● Data extract
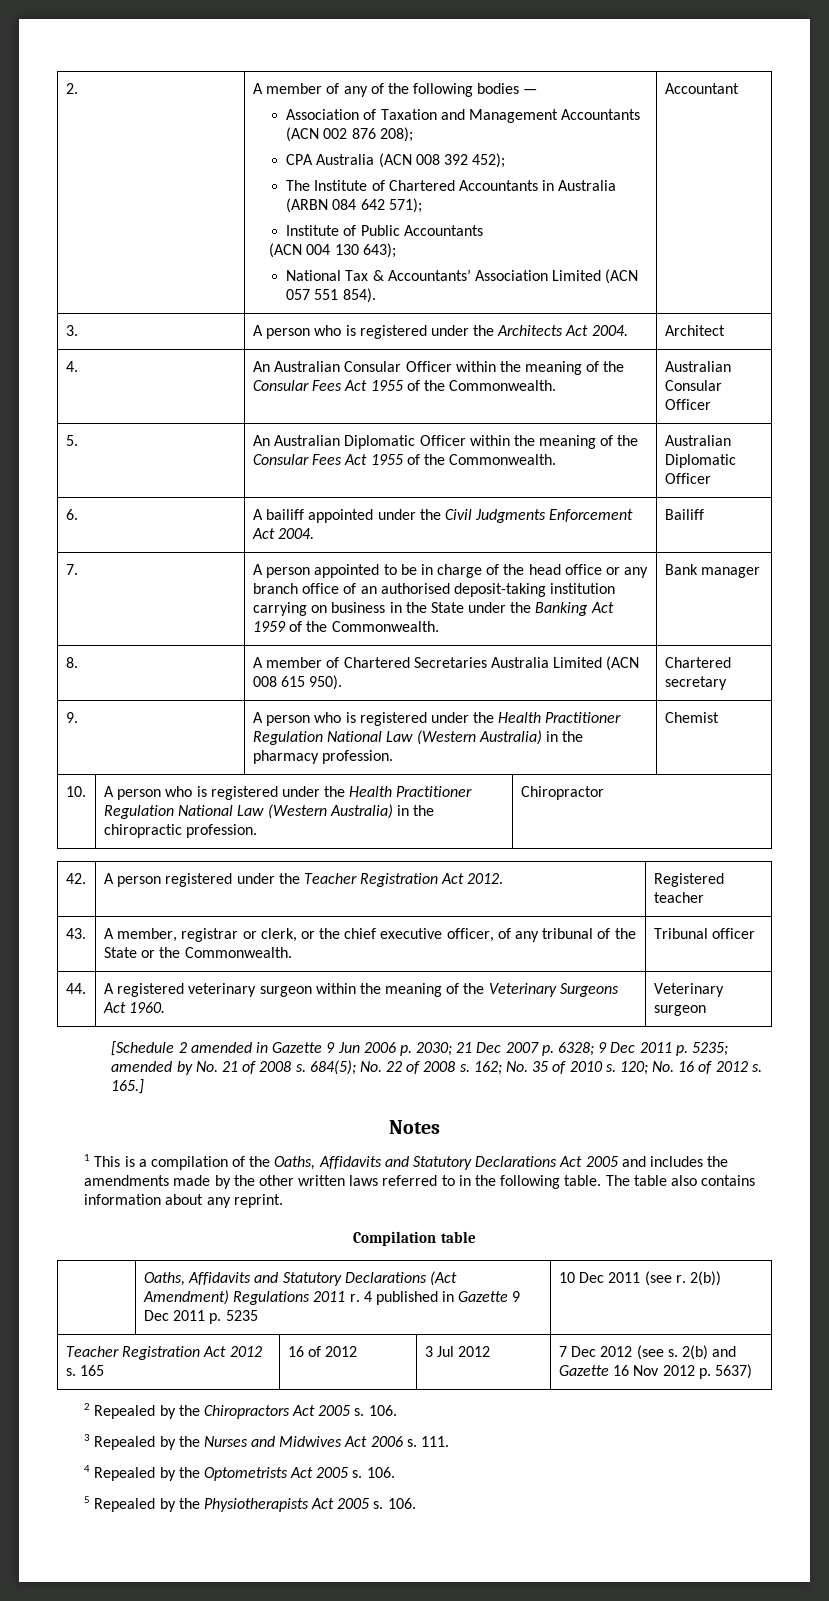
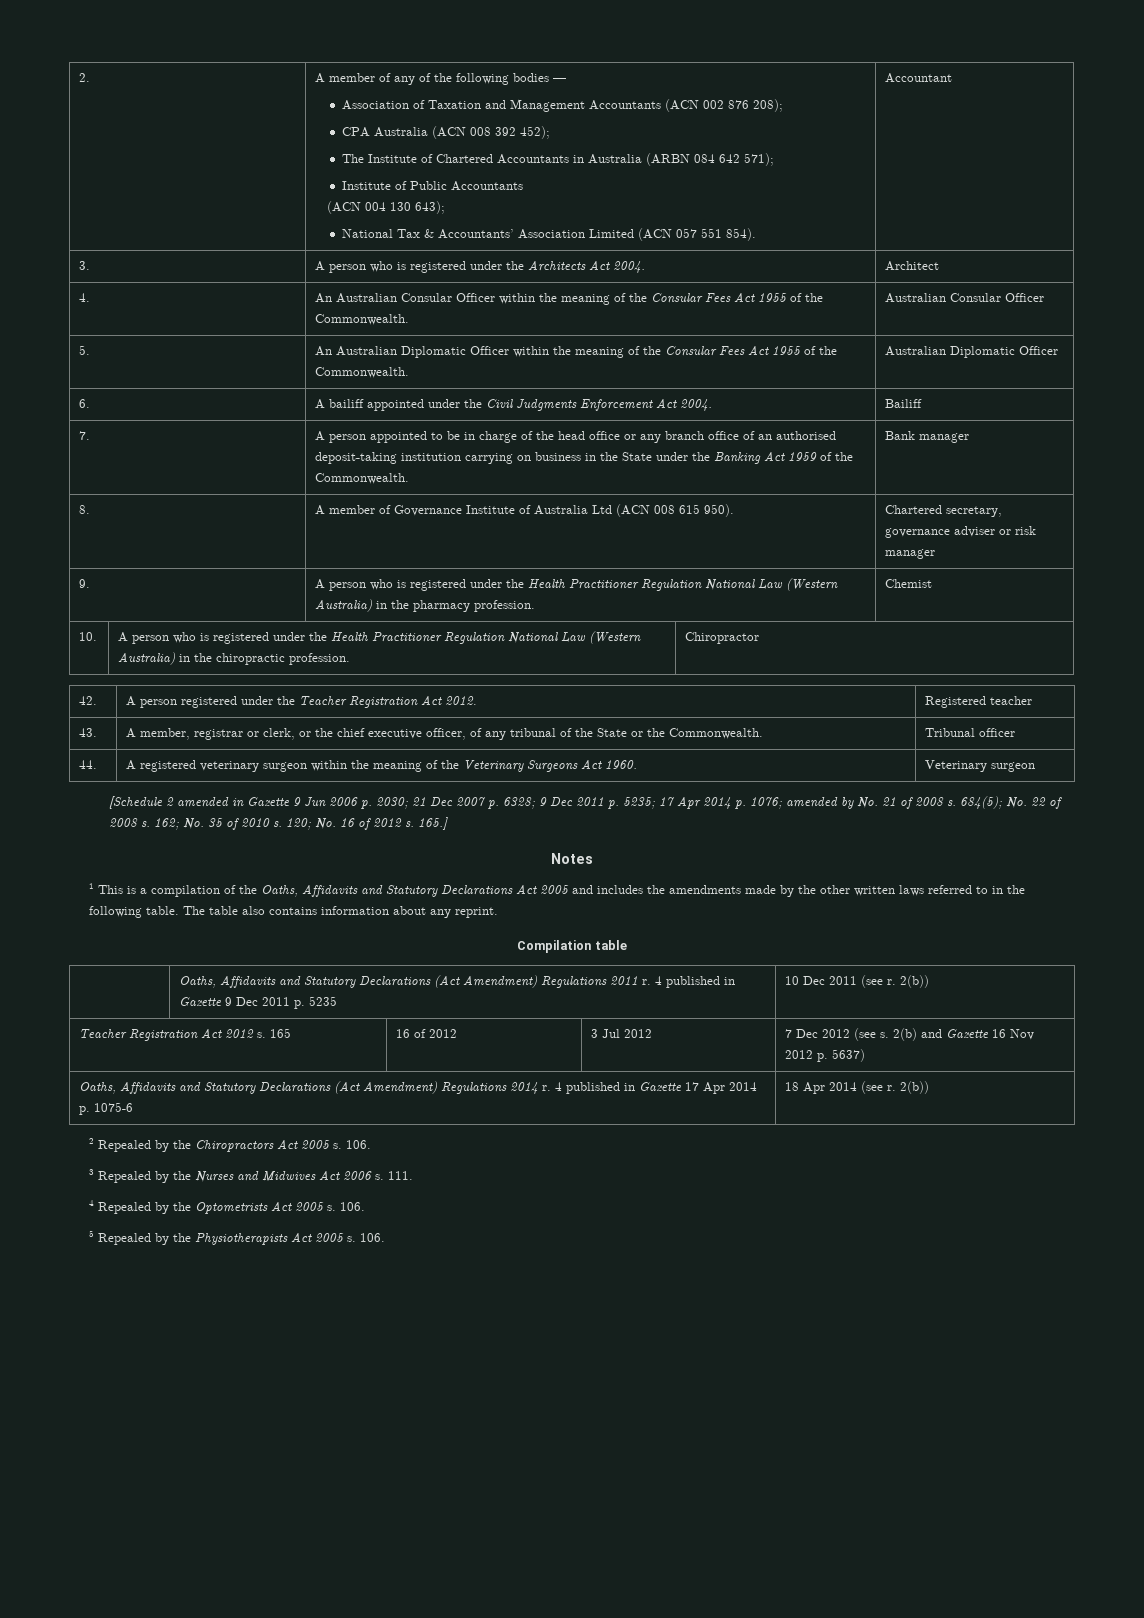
- 8. | A member of Chartered Secretaries Australia Limited (ACN 008 615 950). | Chartered secretary
+ 8. | A member of Governance Institute of Australia Ltd (ACN 008 615 950). | Chartered secretary, governance adviser or risk manager
- [Schedule 2 amended in Gazette 9 Jun 2006 p. 2030; 21 Dec 2007 p. 6328; 9 Dec 2011 p. 5235; amended by No. 21 of 2008 s.
+ [Schedule 2 amended in Gazette 9 Jun 2006 p. 2030; 21 Dec 2007 p. 6328; 9 Dec 2011 p. 5235; 17 Apr 2014 p. 1076; amended by No. 21 of 2008 s.
+ Oaths, Affidavits and Statutory Declarations (Act Amendment) Regulations 2014 r. 4 published in Gazette 17 Apr 2014 p. 1075-6 | 18 Apr 2014 (see r. 2(b))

● Goal of the exercise
Please reproduce each entry exactly as given and omit the pictures.

● Final answer
- 8. | A member of Chartered Secretaries Australia Limited (ACN 008 615 950). | Chartered secretary
+ 8. | A member of Governance Institute of Australia Ltd (ACN 008 615 950). | Chartered secretary, governance adviser or risk manager
- [Schedule 2 amended in Gazette 9 Jun 2006 p. 2030; 21 Dec 2007 p. 6328; 9 Dec 2011 p. 5235; amended by No. 21 of 2008 s.
+ [Schedule 2 amended in Gazette 9 Jun 2006 p. 2030; 21 Dec 2007 p. 6328; 9 Dec 2011 p. 5235; 17 Apr 2014 p. 1076; amended by No. 21 of 2008 s.
+ Oaths, Affidavits and Statutory Declarations (Act Amendment) Regulations 2014 r. 4 published in Gazette 17 Apr 2014 p. 1075-6 | 18 Apr 2014 (see r. 2(b))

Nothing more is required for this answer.